*Edit difference data*.
-=-=-=-=-

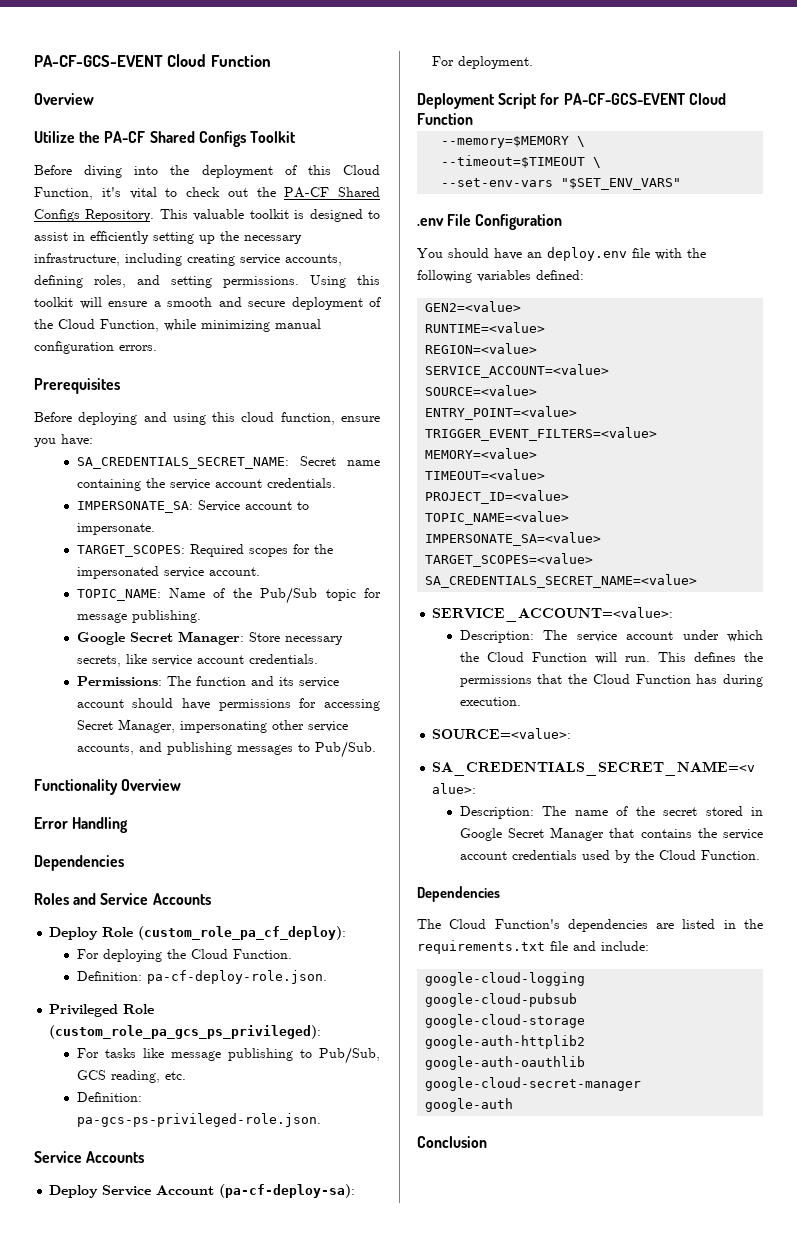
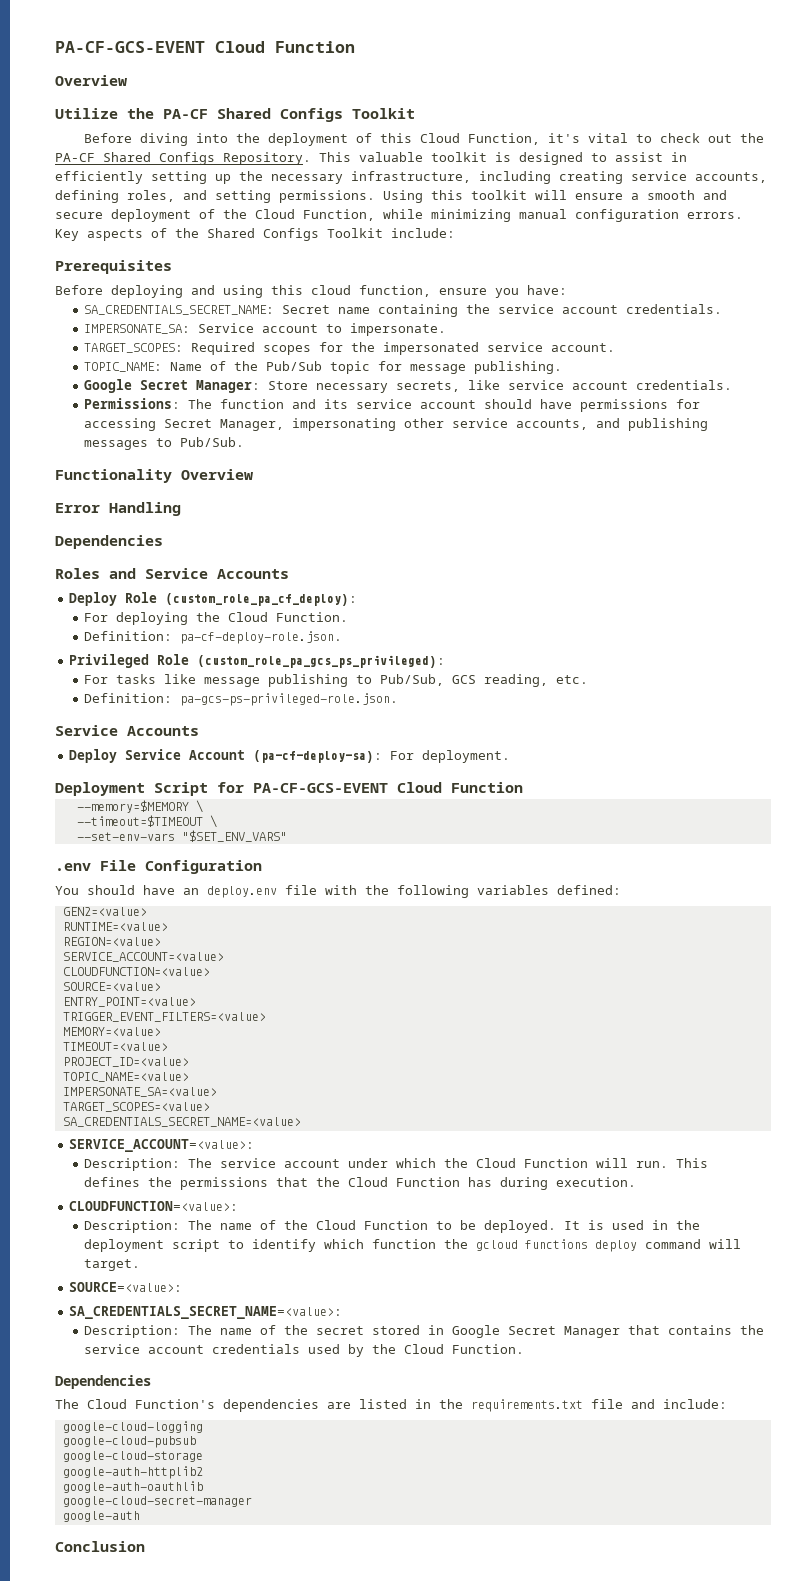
+ Key aspects of the Shared Configs Toolkit include:
+ CLOUDFUNCTION=<value>
+ CLOUDFUNCTION=<value>:
+ Description: The name of the Cloud Function to be deployed. It is used in the deployment script to identify which function the gcloud functions deploy command will target.

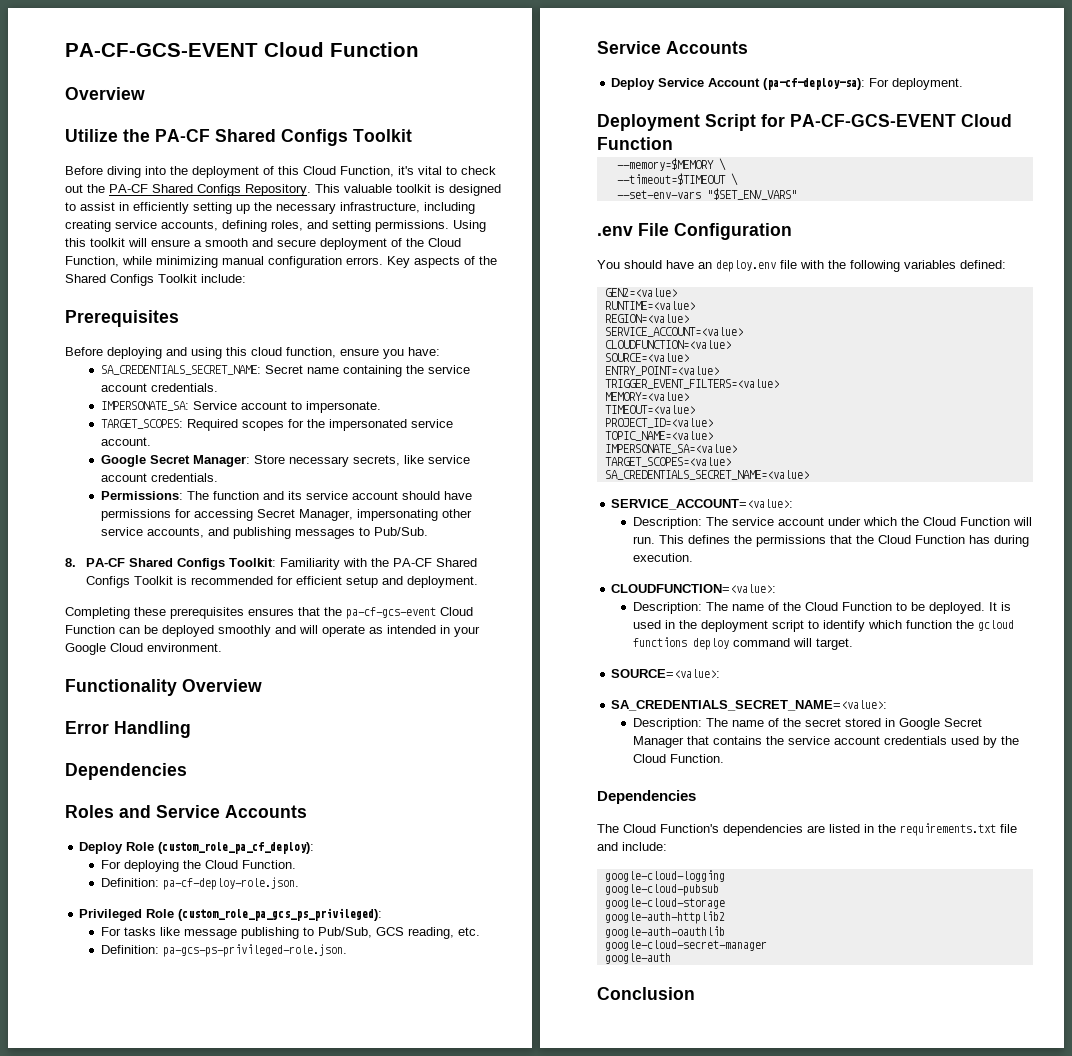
- TOPIC_NAME: Name of the Pub/Sub topic for message publishing.
+ 8. PA-CF Shared Configs Toolkit: Familiarity with the PA-CF Shared Configs Toolkit is recommended for efficient setup and deployment.
+ Completing these prerequisites ensures that the pa-cf-gcs-event Cloud Function can be deployed smoothly and will operate as intended in your Google Cloud environment.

-=-=-=-=-

Where a line in the records above contains the word "value", copy that line.

+ CLOUDFUNCTION=<value>
+ CLOUDFUNCTION=<value>:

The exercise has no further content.